目录
定义窗口分配器是构建窗口算子的第一步,窗口分配器其实就是在指定窗口的类型。窗口按驱动类型可以分为时间窗口和计数窗口,按照具体的规则,还可以细分为滚动窗口,滑动窗口,会话窗口,全局窗口四种。
除去需要自定义的全局窗口,其余类型Flink都给出了内置的分配器,下面就简单进行演示内置的分配器如何使用。
计数窗口
计数窗口本身基于全局窗口来实现,直接调用countWindow方法即可。下面演示滚动计数窗口和滑动计数窗口的具体实现。
滚动计数窗口
只需要对于keyby后的输入流调用countWindow() 方法,传入一个参数,即窗口大小
public static void main(String[] args) throws Exception {
StreamExecutionEnvironment env = StreamExecutionEnvironment.getExecutionEnvironment();
env.setParallelism(1);
DataStreamSource<String> sensorDS = env.socketTextStream("node1", 7777);
KeyedStream<WaterSensor, String> sensorKS = sensorDS
.map(new WaterSensorMapFunction())
.keyBy(new KeySelector<WaterSensor, String>() {
@Override
public String getKey(WaterSensor waterSensor) throws Exception {
return waterSensor.getId();
}
});
WindowedStream<WaterSensor, String, GlobalWindow> sensorWS = sensorKS
// 滚动窗口,只传一个参数,窗口长度为5条数据
.countWindow(5);
// 滚动窗口,传两个参数,第二个参数为滑动步长
SingleOutputStreamOperator<String> process = sensorWS.process(new ProcessWindowFunction<WaterSensor, String, String, GlobalWindow>() {
@Override
public void process(String s, Context context, Iterable<WaterSensor> iterable, Collector<String> collector) throws Exception {
long maxTs = context.window().maxTimestamp();
String maxTime = DateFormatUtils.format(maxTs, "yyyy-MM-dd HH:mm:ss.SSS");
long count = iterable.spliterator().estimateSize();
collector.collect("key=" + s + "的窗口最大时间=" + maxTime + ",包含" + count + "条数据===>" + iterable.toString());
}
});
process.print();
env.execute();
}
下面来看一下滚动计数窗口的效果
滑动计数窗口
和滚动窗口一样,也直接调用countWindow()函数即可,不过需要填写两个参数,第一个为窗口大小,第二个为滑动步长。

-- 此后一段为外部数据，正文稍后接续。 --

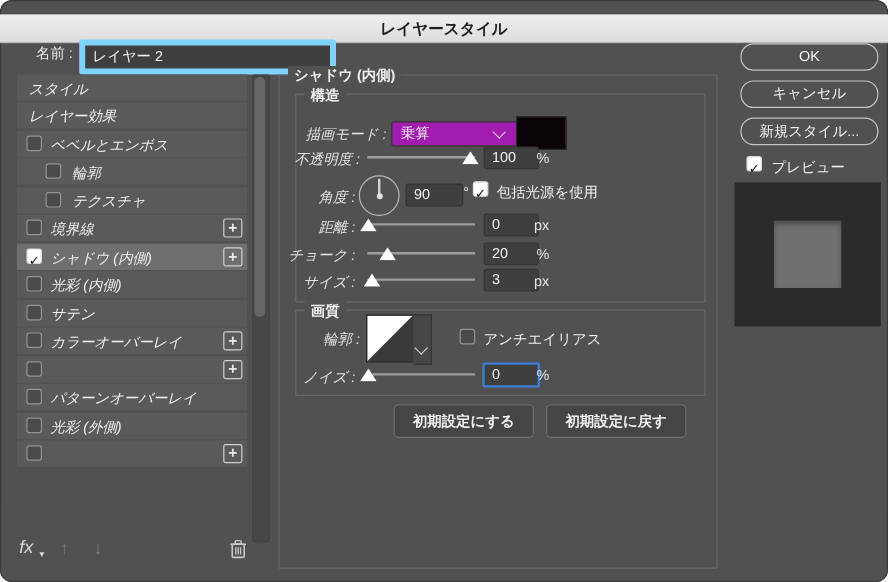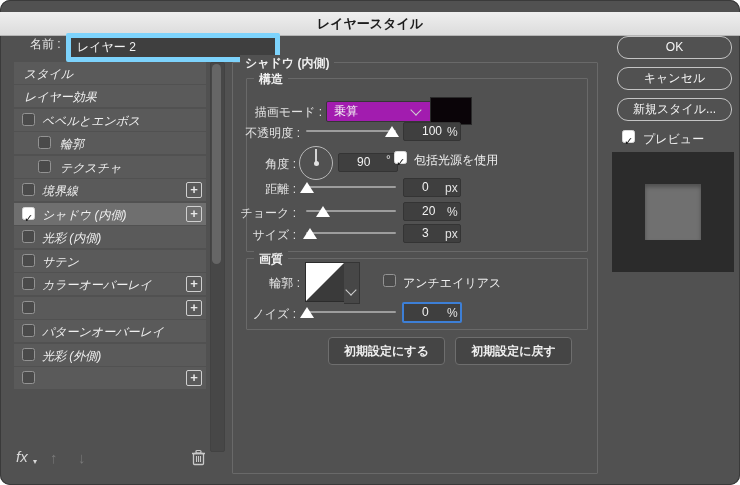--- a/index.html
+++ b/index.html
@@ -29,23 +29,23 @@
   .scroll-thumb{position:absolute;left:1px;top:1px;width:9px;height:200px;background:#666666;border-radius:5px;}
   
   .fx-label{position:absolute;left:16px;top:448px;font-size:15px;font-style:italic;color:#d8d8d8;}
   .fx-caret{position:absolute;left:33px;top:457px;font-size:8px;color:#d8d8d8;}
   .arrow-btn{position:absolute;top:449px;font-size:15px;font-weight:700;color:#787878;}
   .trash-btn{position:absolute;left:191px;top:449px;}
   
   .panel-box{position:absolute;border:1px solid #696969;border-radius:1px;}
   .box-label{position:absolute;background:#515151;padding:0 5px;font-size:12px;font-weight:700;color:#f0f0f0;white-space:nowrap;}
   
-  .ctl-label{position:absolute;width:160px;text-align:right;font-size:12px;color:#e3e3e3;white-space:nowrap;}
+  .ctl-label{position:absolute;width:160px;text-align:right;font-size:12px;color:#e3e3e3;white-space:nowrap;font-style:italic;}
   .unit{position:absolute;font-size:12px;color:#e3e3e3;}
-  .valbox{position:absolute;width:38px;height:17px;background:#3f3f3f;border:1px solid #343434;border-radius:2px;color:#f2f2f2;font-size:12px;line-height:17px;padding-left:18px;}
+  .valbox{position:absolute;width:38px;height:17px;background:#3f3f3f;border:1px solid #343434;border-radius:2px;color:#f2f2f2;font-size:12px;line-height:17px;padding-left:6px;}
   .valbox.focused{border:2px solid #3d7fd6;margin:-1px;}
   .slider-track{position:absolute;width:90px;height:2px;background:#9d9d9d;border-radius:1px;}
   .slider-thumb{position:absolute;width:14px;height:11px;background:#ffffff;clip-path:polygon(50% 0,100% 100%,0 100%);}
   
   .dropdown{position:absolute;left:326px;top:101px;width:100px;height:19px;background:#a21caf;border:1px solid #353535;border-radius:2px;color:#f2f2f2;font-size:12px;line-height:19px;padding-left:7px;}
   .chev{position:absolute;width:7px;height:7px;border-right:1.5px solid #d0d0d0;border-bottom:1.5px solid #d0d0d0;transform:rotate(45deg);}
   .swatch{position:absolute;left:430px;top:97px;width:40px;height:26px;background:#0a0408;border:1px solid #2a2a2a;}
   
   .dial{position:absolute;left:299px;top:146px;width:32px;height:32px;border:1.5px solid #b8b8b8;border-radius:50%;}
   .dial-needle{position:absolute;left:15px;top:2px;width:2px;height:13px;background:#d4d4d4;}

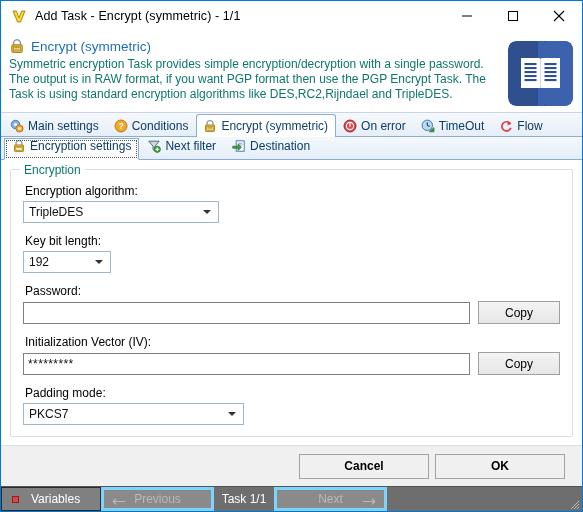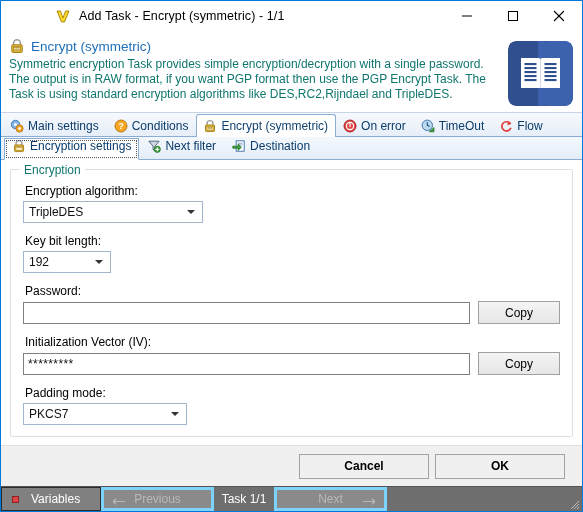--- a/index.html
+++ b/index.html
@@ -19,21 +19,20 @@
     display: flex; flex-direction: column;
   }
 
   
   #titlebar {
     height: 31px;
     background: #ffffff;
     display: flex; align-items: center;
     flex: 0 0 auto;
     border-bottom: 1px solid #ffffff;
-    padding-left: 44px;
   }
   #titlebar .app-icon {
     width: 18px; height: 18px;
     margin-left: 9px; margin-right: 7px;
     position: relative;
     flex: 0 0 auto;
   }
   .v-logo { position:absolute; inset:0; }
   #titlebar .title-text {
     font-size: 12.5px;
@@ -184,23 +183,23 @@
     position: relative;
   }
   .combo .caret {
     position: absolute; right: 7px; top: 50%;
     margin-top: -2px;
     width: 0; height: 0;
     border-left: 4px solid transparent;
     border-right: 4px solid transparent;
     border-top: 4px solid #333;
   }
-  .combo.w-algo { width: 180px; }
+  .combo.w-algo { width: 196px; }
   .combo.w-key  { width: 88px; }
-  .combo.w-pad  { width: 164px; }
+  .combo.w-pad  { width: 221px; }
 
   .textinput {
     height: 22px;
     border: 1px solid #808080;
     background: #ffffff;
     font-size: 12px;
     padding: 0 4px;
     display: flex; align-items: center;
     width: 458px;
     letter-spacing: 0.4px;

public static void main(String[] args) throws Exception {
StreamExecutionEnvironment env = StreamExecutionEnvironment.getExecutionEnvironment();
env.setParallelism(1);
DataStreamSource<String> sensorDS = env.socketTextStream("node1", 7777);
KeyedStream<WaterSensor, String> sensorKS = sensorDS
.map(new WaterSensorMapFunction())
.keyBy(new KeySelector<WaterSensor, String>() {
@Override
public String getKey(WaterSensor waterSensor) throws Exception {
return waterSensor.getId();
}
});
WindowedStream<WaterSensor, String, GlobalWindow> sensorWS = sensorKS
// 滚动窗口,只传一个参数,窗口长度为5条数据
// .countWindow(5);
// 滚动窗口,传两个参数,第二个参数为滑动步长
.countWindow(5,2);
SingleOutputStreamOperator<String> process = sensorWS.process(new ProcessWindowFunction<WaterSensor, String, String, GlobalWindow>() {
@Override
public void process(String s, Context context, Iterable<WaterSensor> iterable, Collector<String> collector) throws Exception {
long maxTs = context.window().maxTimestamp();
String maxTime = DateFormatUtils.format(maxTs, "yyyy-MM-dd HH:mm:ss.SSS");
long count = iterable.spliterator().estimateSize();
collector.collect("key=" + s + "的窗口最大时间=" + maxTime + ",包含" + count + "条数据===>" + iterable.toString());
}
});
process.print();
env.execute();
}
可以看到,刚刚开始传输两条数据就生成了一个窗口。可以这样理解,每接受两条数据就会生成一个窗口,窗口最多容纳5条数据。
第三个窗口的数据是ts为2到6,印证了上述结论。
时间窗口
时间分为处理时间和时间时间,该部分仅展示处理时间。时间窗口可以分为滚动、滑动和会话三种类型,下面将一一实现。
滚动处理时间窗口
窗口分配器由类TumblingProcessingTimeWindows提供,需要调用它的静态方法.of()。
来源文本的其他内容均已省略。